» **EXERCISE MATERIAL**
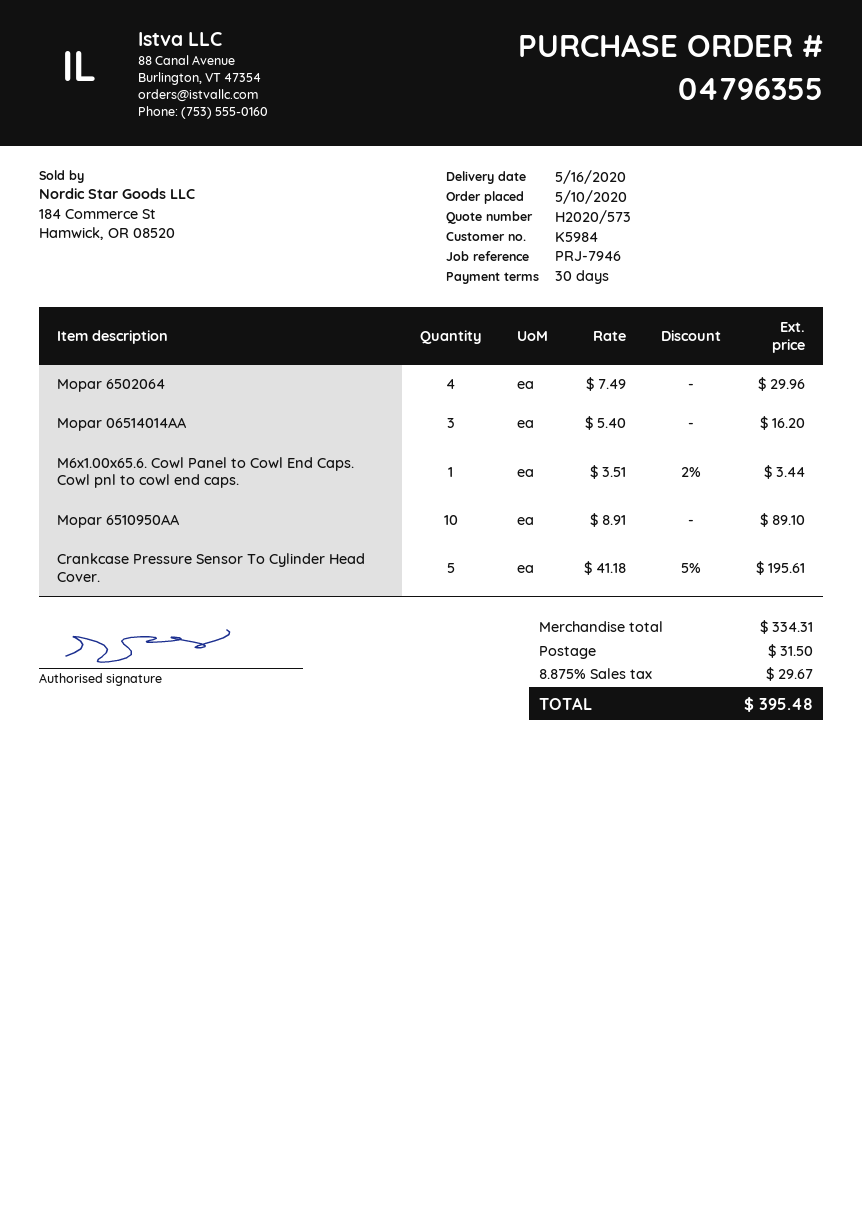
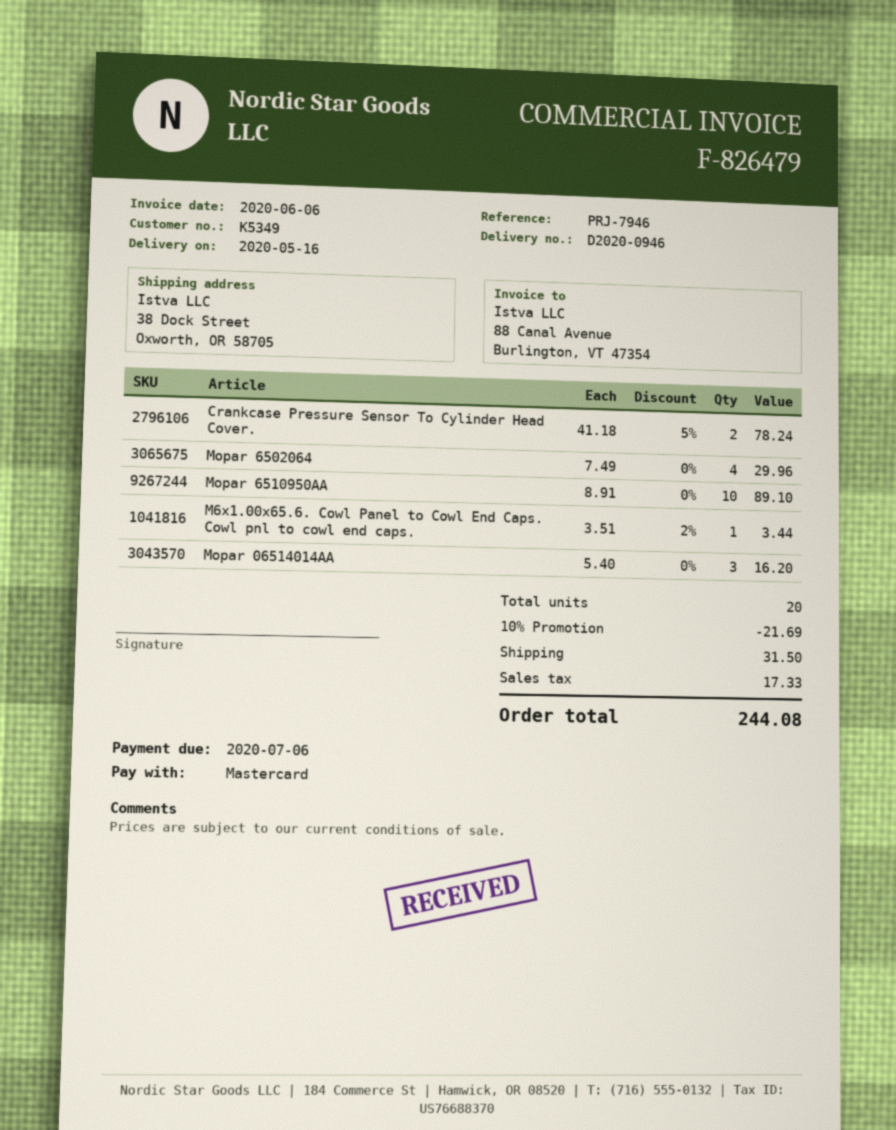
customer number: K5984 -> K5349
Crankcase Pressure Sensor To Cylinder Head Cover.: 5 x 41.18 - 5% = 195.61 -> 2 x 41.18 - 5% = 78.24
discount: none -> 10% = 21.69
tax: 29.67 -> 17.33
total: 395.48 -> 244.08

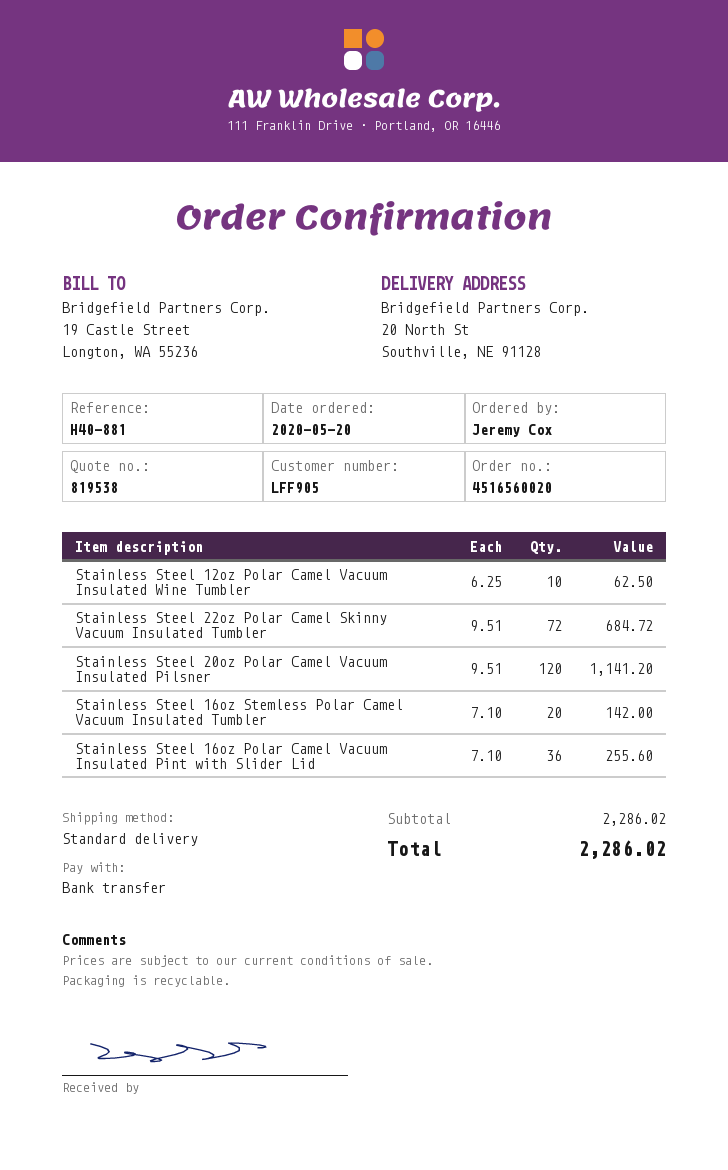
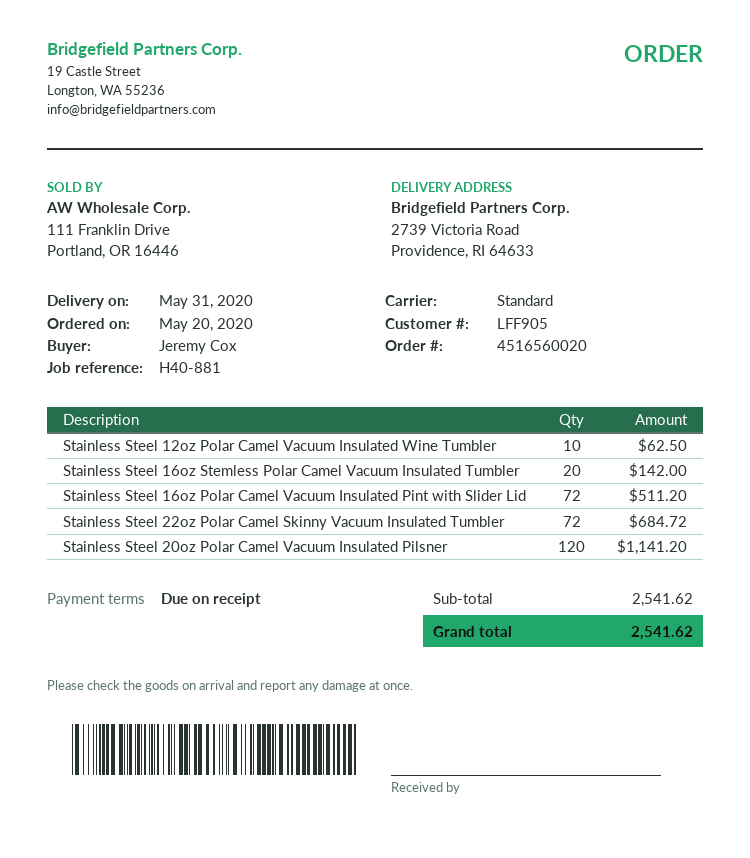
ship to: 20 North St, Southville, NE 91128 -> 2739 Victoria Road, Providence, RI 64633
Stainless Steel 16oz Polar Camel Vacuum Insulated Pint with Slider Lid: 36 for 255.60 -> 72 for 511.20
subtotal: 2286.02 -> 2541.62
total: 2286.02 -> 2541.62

» **WORK TO BE COMPLETED**
Please repeat every record exactly, leaving the pictures out.

» **WRITTEN ANSWER**
customer number: K5984 -> K5349
Crankcase Pressure Sensor To Cylinder Head Cover.: 5 x 41.18 - 5% = 195.61 -> 2 x 41.18 - 5% = 78.24
discount: none -> 10% = 21.69
tax: 29.67 -> 17.33
total: 395.48 -> 244.08

ship to: 20 North St, Southville, NE 91128 -> 2739 Victoria Road, Providence, RI 64633
Stainless Steel 16oz Polar Camel Vacuum Insulated Pint with Slider Lid: 36 for 255.60 -> 72 for 511.20
subtotal: 2286.02 -> 2541.62
total: 2286.02 -> 2541.62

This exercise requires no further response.